SUPPLIED RECORDS>
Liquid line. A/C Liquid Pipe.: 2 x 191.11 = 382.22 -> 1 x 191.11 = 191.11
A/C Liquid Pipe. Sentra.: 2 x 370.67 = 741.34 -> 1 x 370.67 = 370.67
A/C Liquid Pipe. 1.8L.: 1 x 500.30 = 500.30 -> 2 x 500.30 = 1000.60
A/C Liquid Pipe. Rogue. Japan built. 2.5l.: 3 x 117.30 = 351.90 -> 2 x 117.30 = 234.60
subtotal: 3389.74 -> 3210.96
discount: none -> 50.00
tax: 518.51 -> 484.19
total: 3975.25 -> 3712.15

* * *

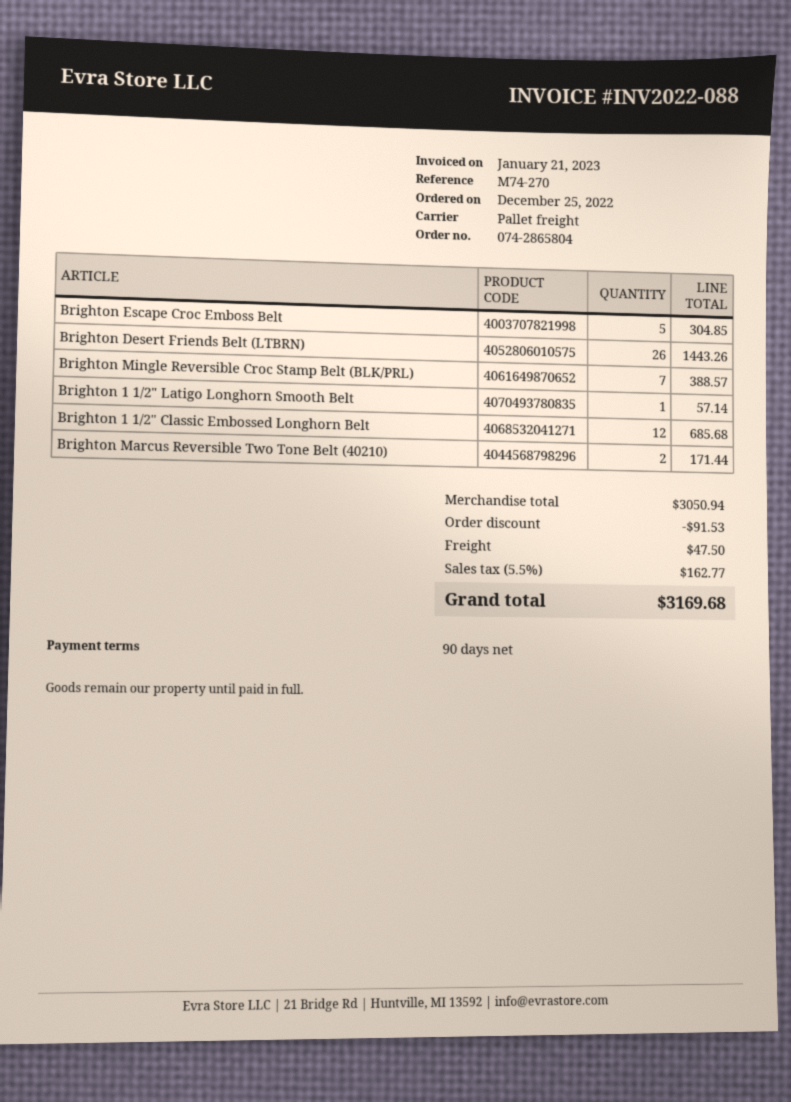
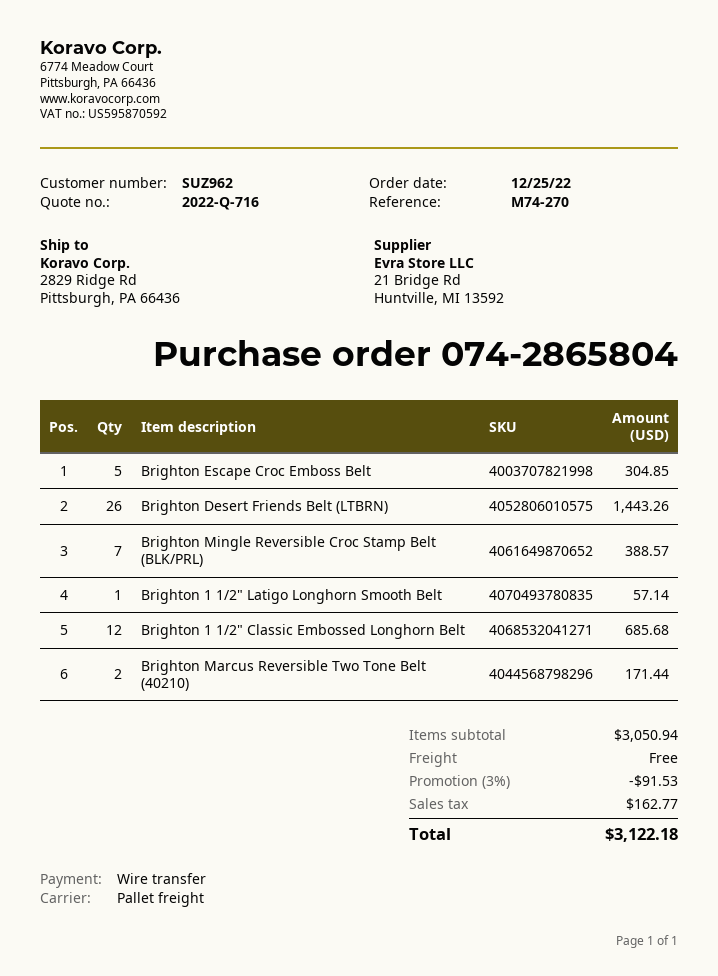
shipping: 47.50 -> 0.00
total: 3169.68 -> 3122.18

HOW TO COMPLETE THIS TASK> In the entries above, one line contains "subtotal: 3389.74 -> 3210.96" and another contains "total: 3975.25 -> 3712.15". Reproduce exactly those two lines and the lines between them, nothing else.

EXERCISE OUTPUT>
subtotal: 3389.74 -> 3210.96
discount: none -> 50.00
tax: 518.51 -> 484.19
total: 3975.25 -> 3712.15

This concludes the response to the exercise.